→ PROBLEM STATEMENT:
Return the data verbatim, without pictures.

---+---

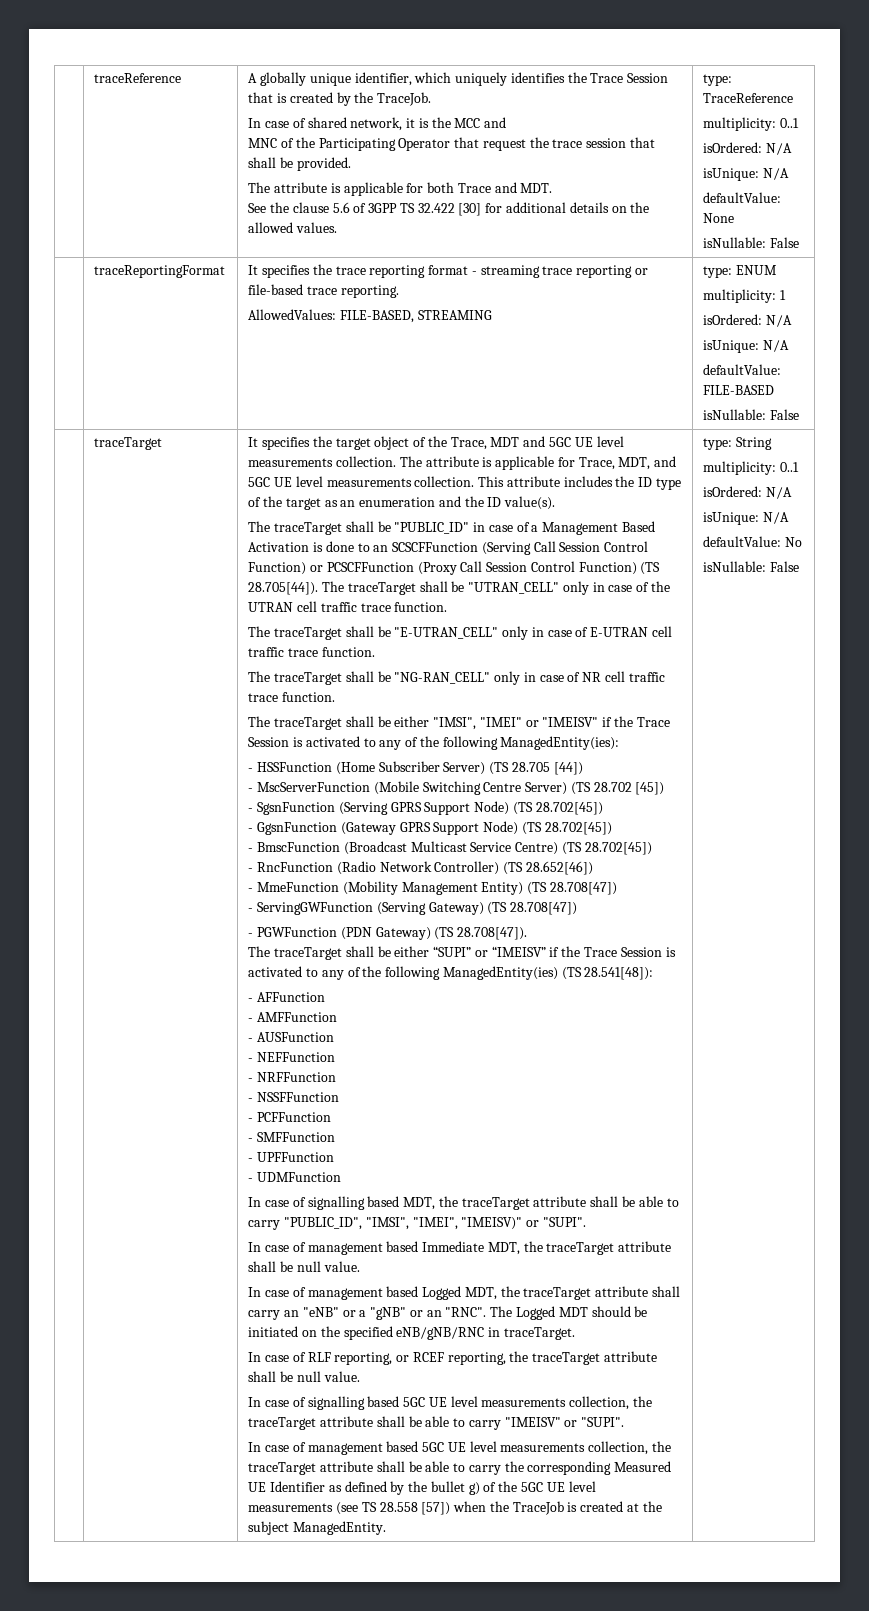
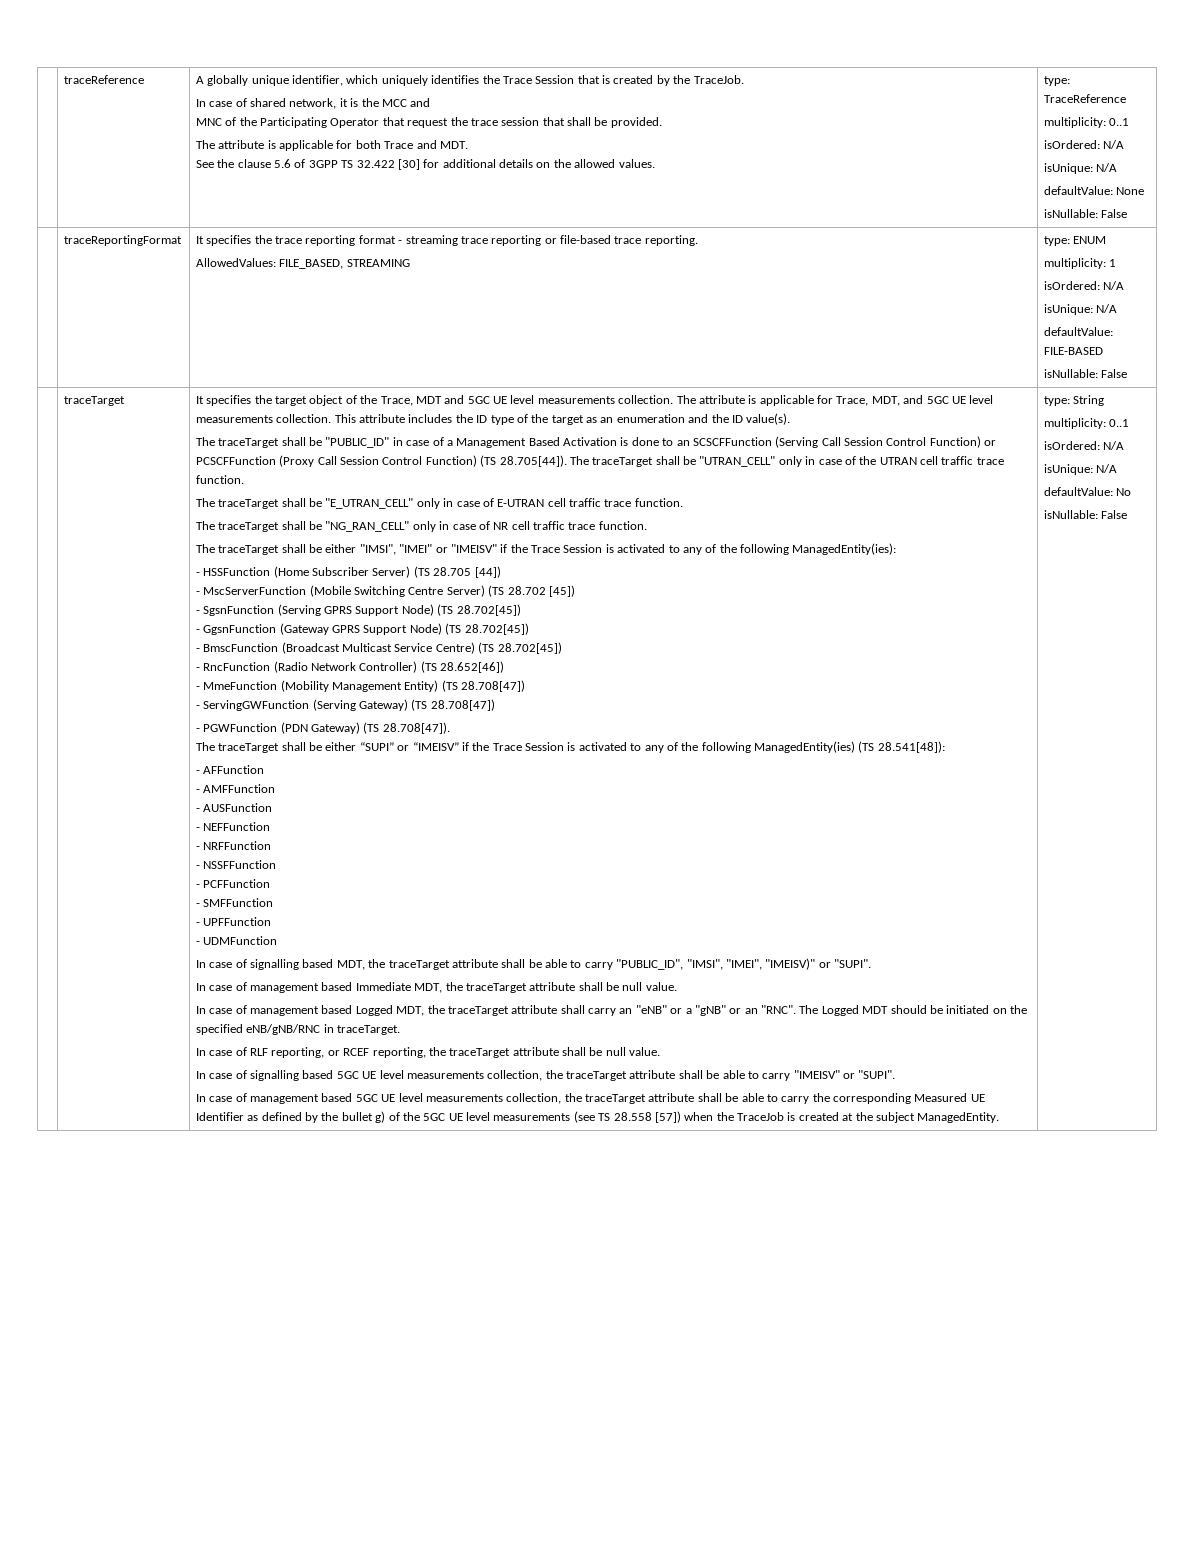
  | traceReportingFormat | It specifies the trace reporting format - streaming trace reporting or file-based trace reporting.
- AllowedValues: FILE-BASED, STREAMING | type: ENUM
+ AllowedValues: FILE_BASED, STREAMING | type: ENUM
- The traceTarget shall be "E-UTRAN_CELL" only in case of E-UTRAN cell traffic trace function.
+ The traceTarget shall be "E_UTRAN_CELL" only in case of E-UTRAN cell traffic trace function.
- The traceTarget shall be "NG-RAN_CELL" only in case of NR cell traffic trace function.
+ The traceTarget shall be "NG_RAN_CELL" only in case of NR cell traffic trace function.

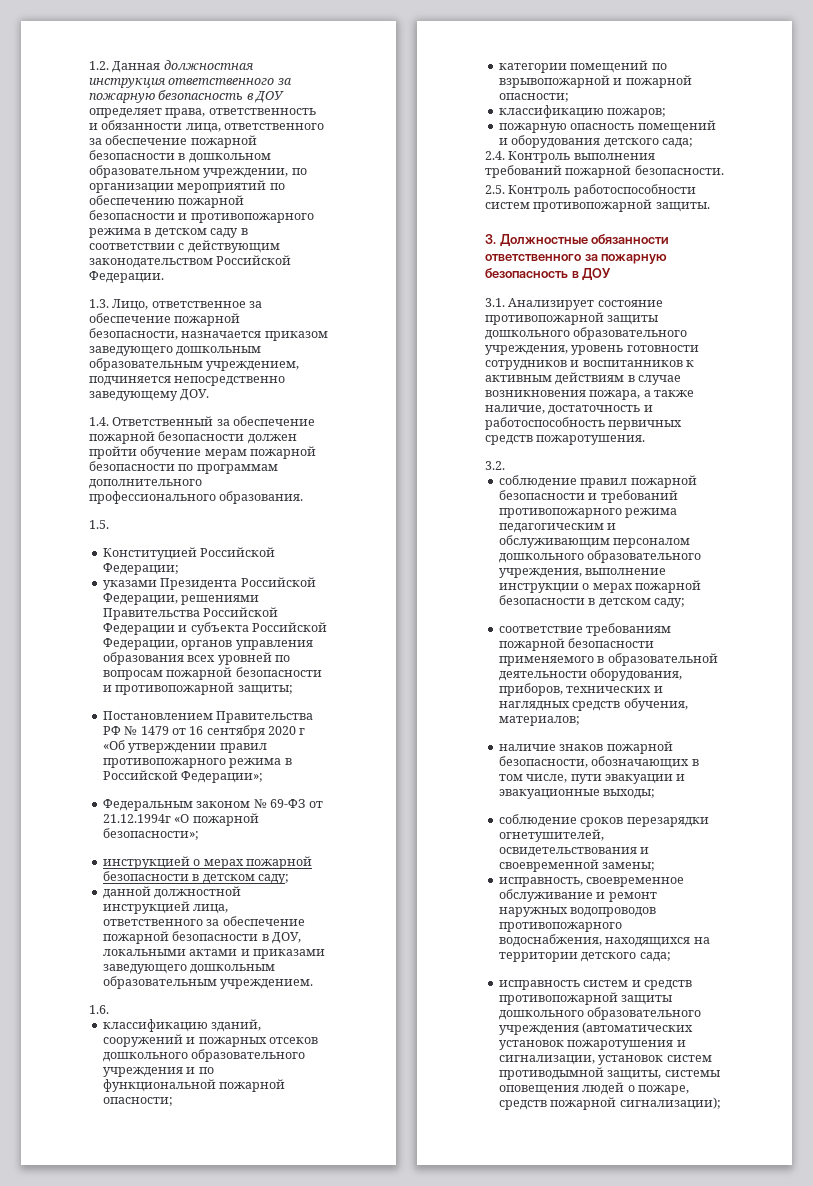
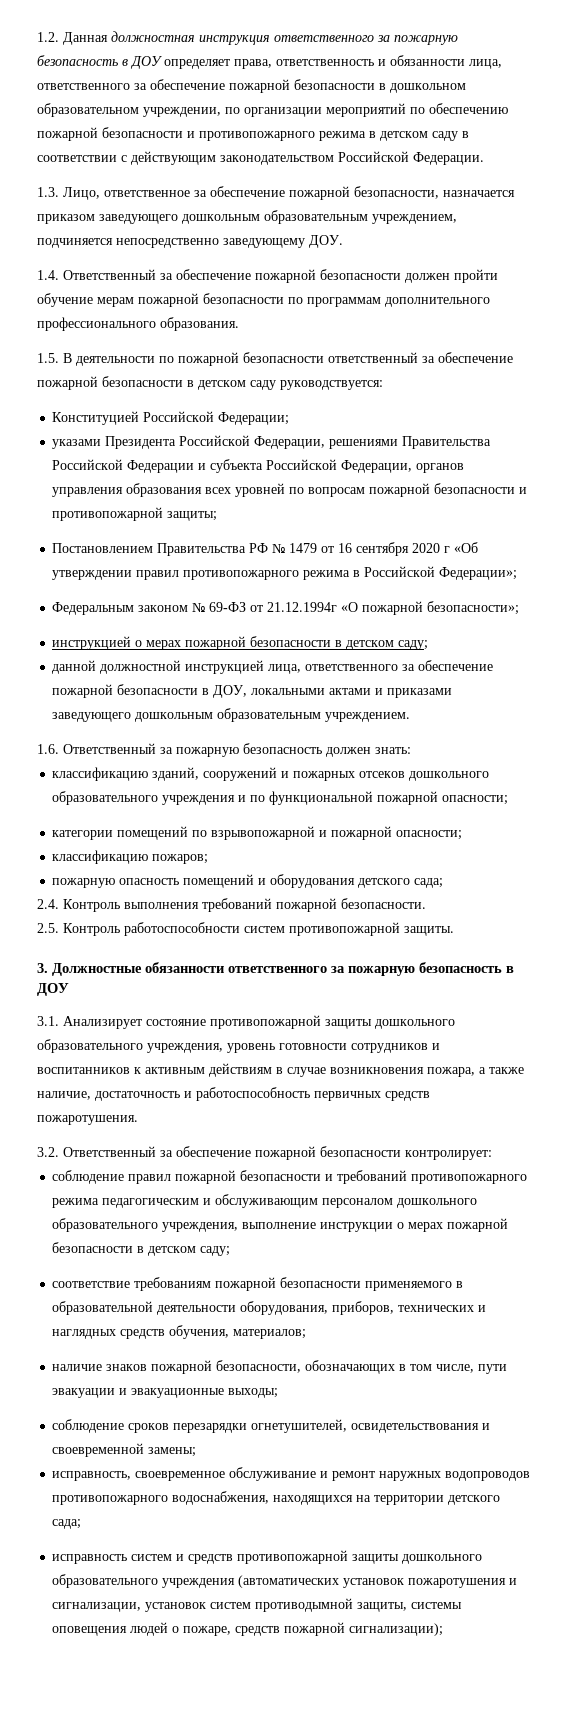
- 1.5.
+ 1.5. В деятельности по пожарной безопасности ответственный за обеспечение пожарной безопасности в детском саду руководствуется:
- 1.6.
+ 1.6. Ответственный за пожарную безопасность должен знать:
- 3.2.
+ 3.2. Ответственный за обеспечение пожарной безопасности контролирует:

---+---

→ EXERCISE RESULT:
  | traceReportingFormat | It specifies the trace reporting format - streaming trace reporting or file-based trace reporting.
- AllowedValues: FILE-BASED, STREAMING | type: ENUM
+ AllowedValues: FILE_BASED, STREAMING | type: ENUM
- The traceTarget shall be "E-UTRAN_CELL" only in case of E-UTRAN cell traffic trace function.
+ The traceTarget shall be "E_UTRAN_CELL" only in case of E-UTRAN cell traffic trace function.
- The traceTarget shall be "NG-RAN_CELL" only in case of NR cell traffic trace function.
+ The traceTarget shall be "NG_RAN_CELL" only in case of NR cell traffic trace function.

- 1.5.
+ 1.5. В деятельности по пожарной безопасности ответственный за обеспечение пожарной безопасности в детском саду руководствуется:
- 1.6.
+ 1.6. Ответственный за пожарную безопасность должен знать:
- 3.2.
+ 3.2. Ответственный за обеспечение пожарной безопасности контролирует:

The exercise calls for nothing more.